**Exercise instructions**
Each line of the listing that contains "none" should be found and copied.

-----

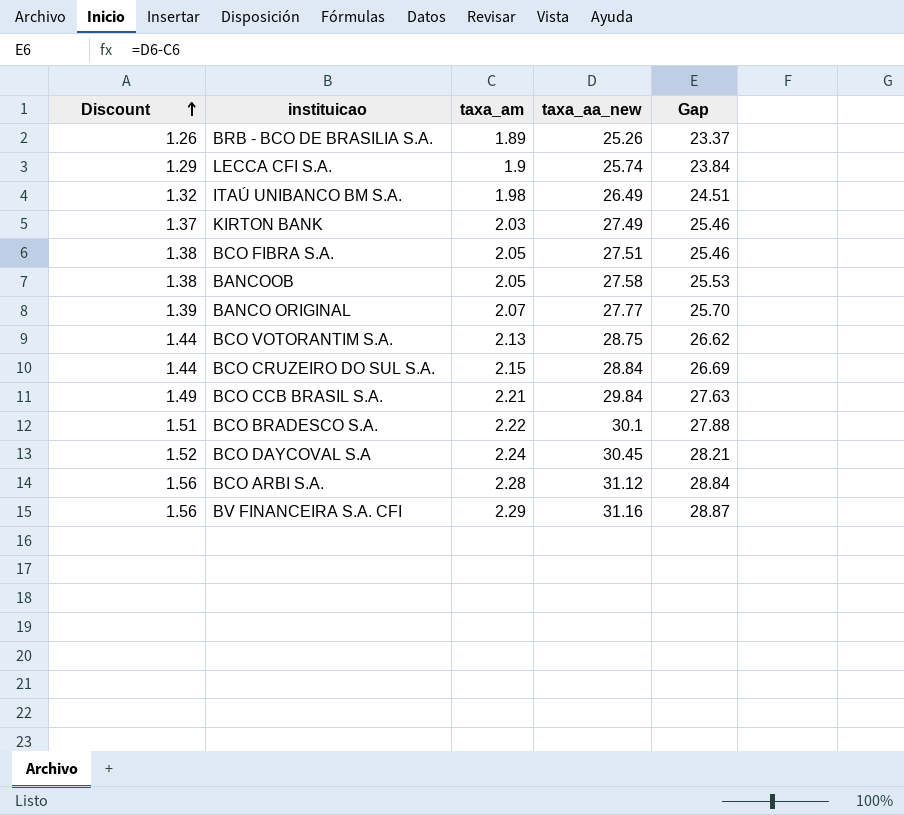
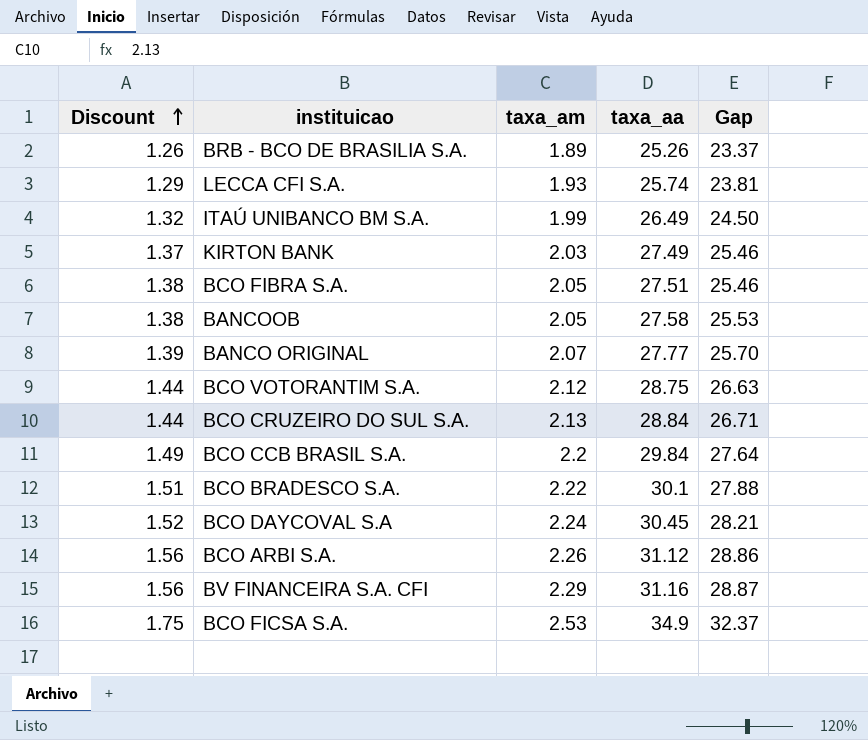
column name: taxa_aa_new -> taxa_aa
LECCA CFI S.A. | taxa_am: 1.9 -> 1.93
LECCA CFI S.A. | Gap: 23.84 -> 23.81
ITAÚ UNIBANCO BM S.A. | taxa_am: 1.98 -> 1.99
ITAÚ UNIBANCO BM S.A. | Gap: 24.51 -> 24.50
BCO VOTORANTIM S.A. | taxa_am: 2.13 -> 2.12
BCO VOTORANTIM S.A. | Gap: 26.62 -> 26.63
BCO CRUZEIRO DO SUL S.A. | taxa_am: 2.15 -> 2.13
BCO CRUZEIRO DO SUL S.A. | Gap: 26.69 -> 26.71
BCO CCB BRASIL S.A. | taxa_am: 2.21 -> 2.2
BCO CCB BRASIL S.A. | Gap: 27.63 -> 27.64
BCO ARBI S.A. | taxa_am: 2.28 -> 2.26
BCO ARBI S.A. | Gap: 28.84 -> 28.86
row BCO FICSA S.A.: none -> 1.75 | 2.53 | 34.9 | 32.37

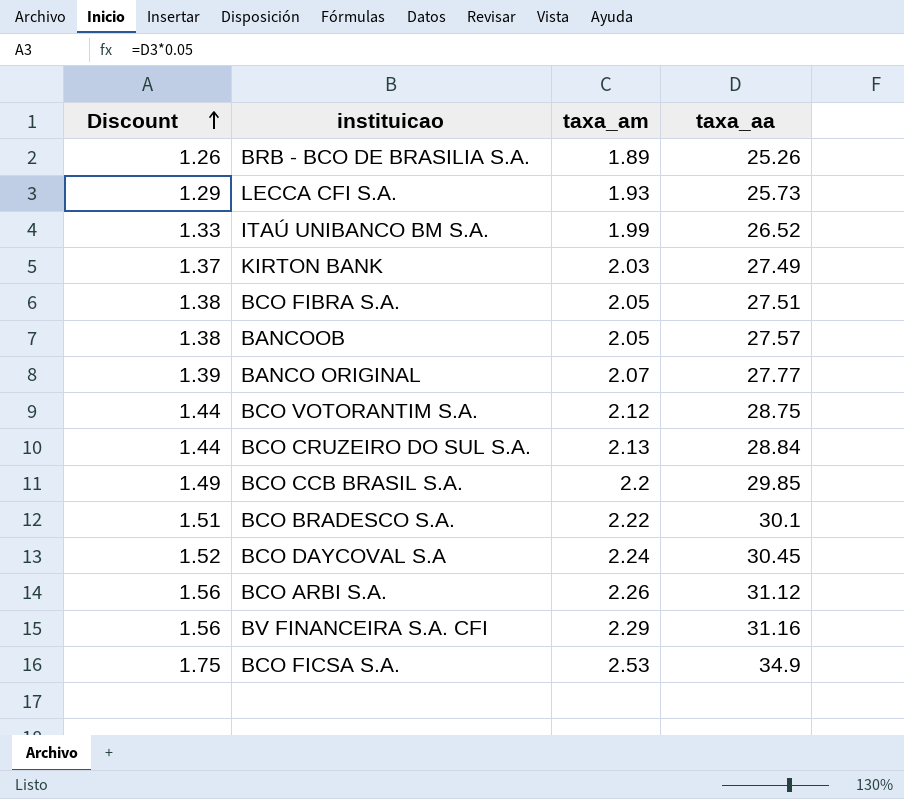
column Gap | formula: [taxa_aa] - [taxa_am] -> none
LECCA CFI S.A. | taxa_aa: 25.74 -> 25.73
ITAÚ UNIBANCO BM S.A. | Discount: 1.32 -> 1.33
ITAÚ UNIBANCO BM S.A. | taxa_aa: 26.49 -> 26.52
BANCOOB | taxa_aa: 27.58 -> 27.57
BCO CCB BRASIL S.A. | taxa_aa: 29.84 -> 29.85

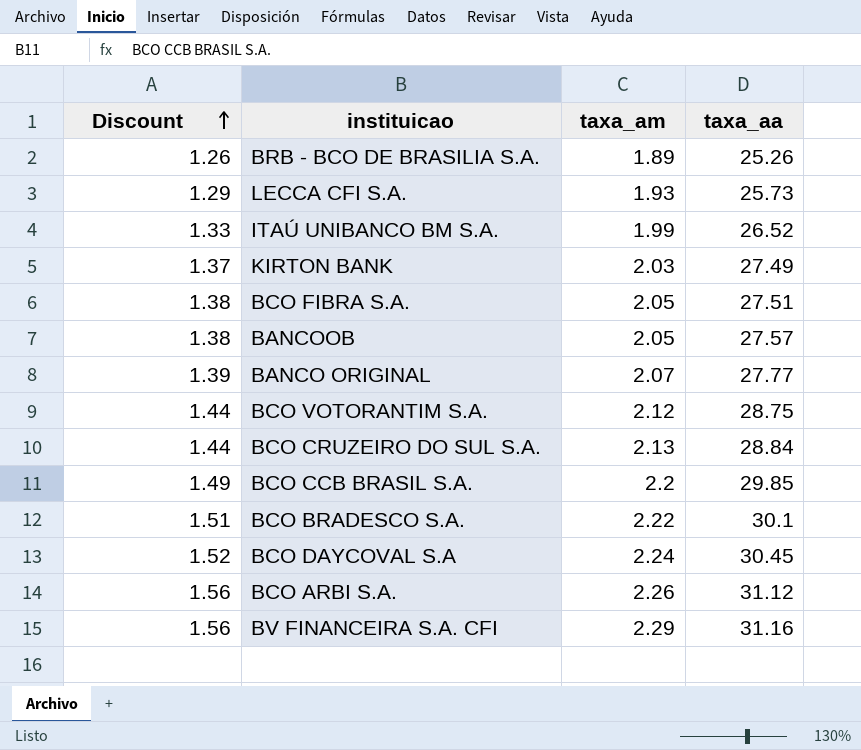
row BCO FICSA S.A.: 1.75 | 2.53 | 34.9 -> none

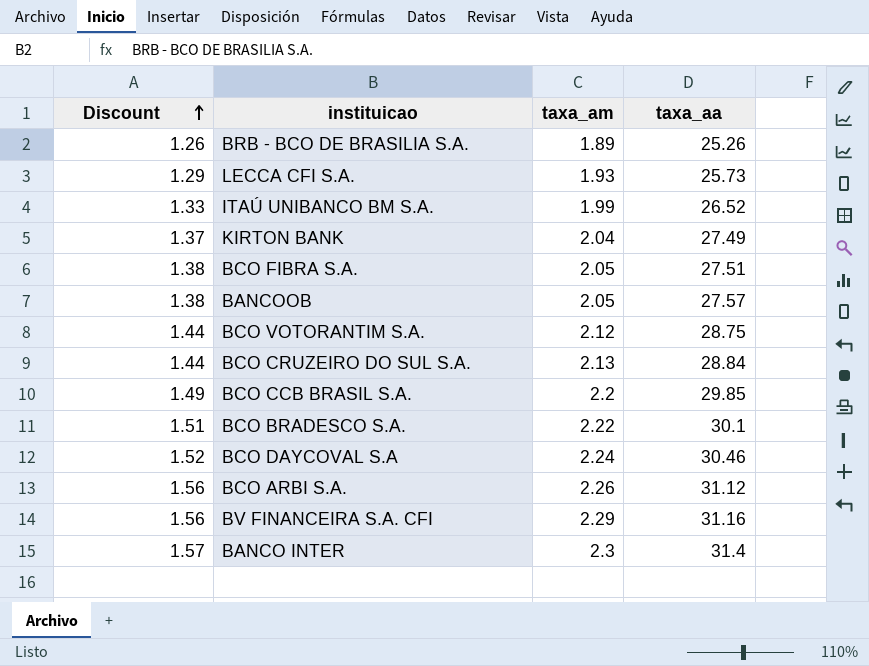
row BANCO ORIGINAL: 1.39 | 2.07 | 27.77 -> none
KIRTON BANK | taxa_am: 2.03 -> 2.04
BCO DAYCOVAL S.A | taxa_aa: 30.45 -> 30.46
row BANCO INTER: none -> 1.57 | 2.3 | 31.4

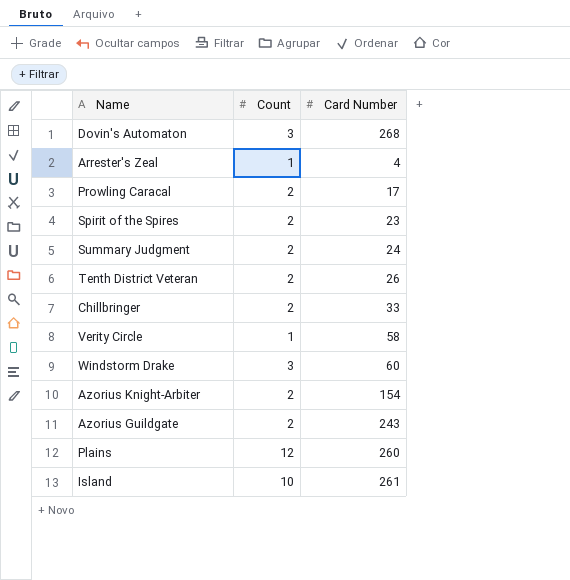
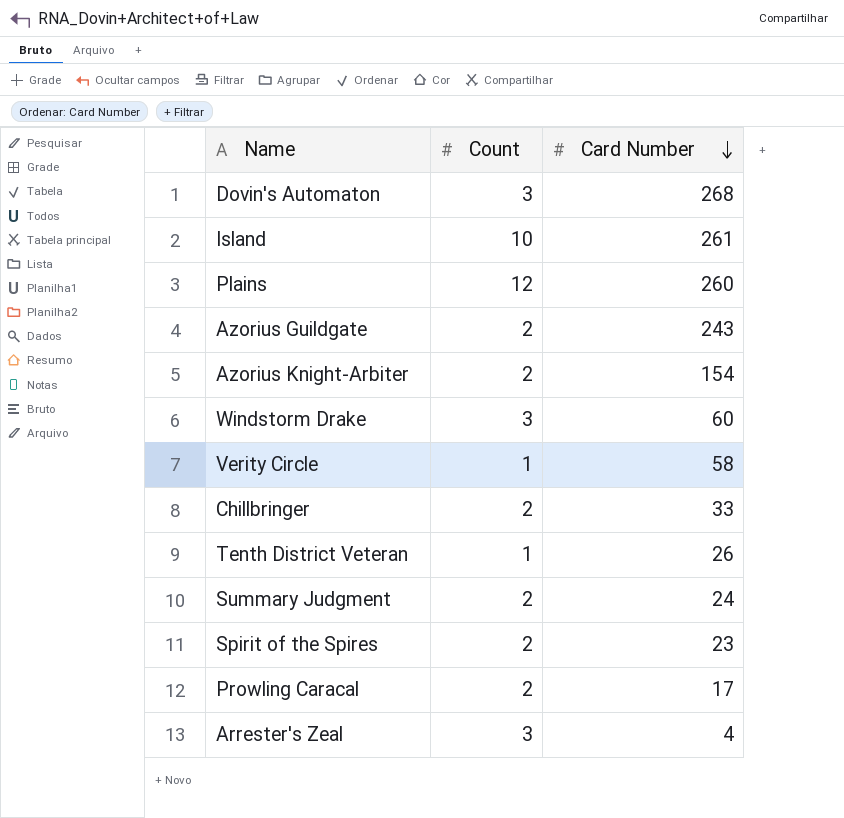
row order: none -> Card Number descending
Tenth District Veteran | Count: 2 -> 1
Arrester's Zeal | Count: 1 -> 3

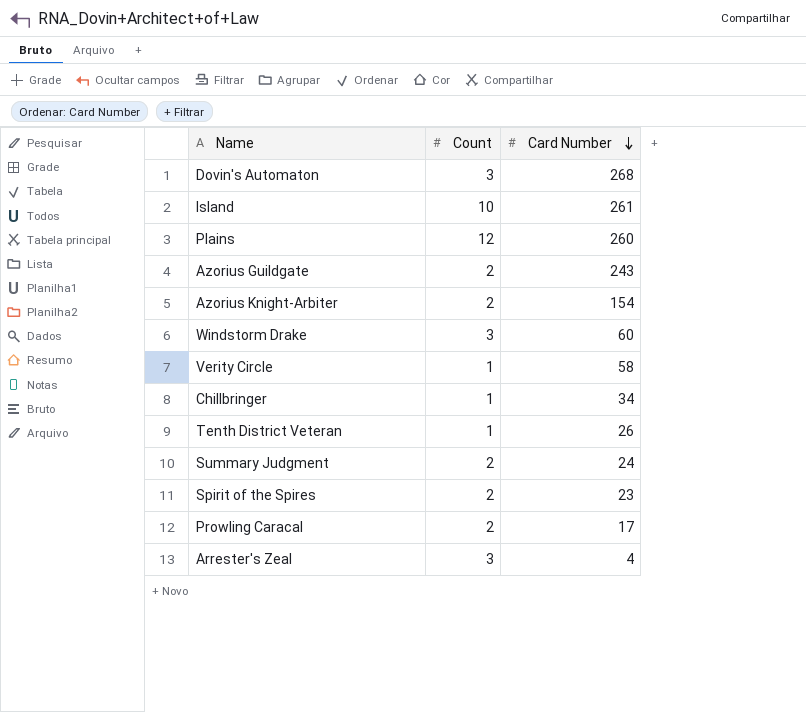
Chillbringer | Count: 2 -> 1
Chillbringer | Card Number: 33 -> 34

-----

**Reply to the task**
row BCO FICSA S.A.: none -> 1.75 | 2.53 | 34.9 | 32.37
column Gap | formula: [taxa_aa] - [taxa_am] -> none
row BCO FICSA S.A.: 1.75 | 2.53 | 34.9 -> none
row BANCO ORIGINAL: 1.39 | 2.07 | 27.77 -> none
row BANCO INTER: none -> 1.57 | 2.3 | 31.4
row order: none -> Card Number descending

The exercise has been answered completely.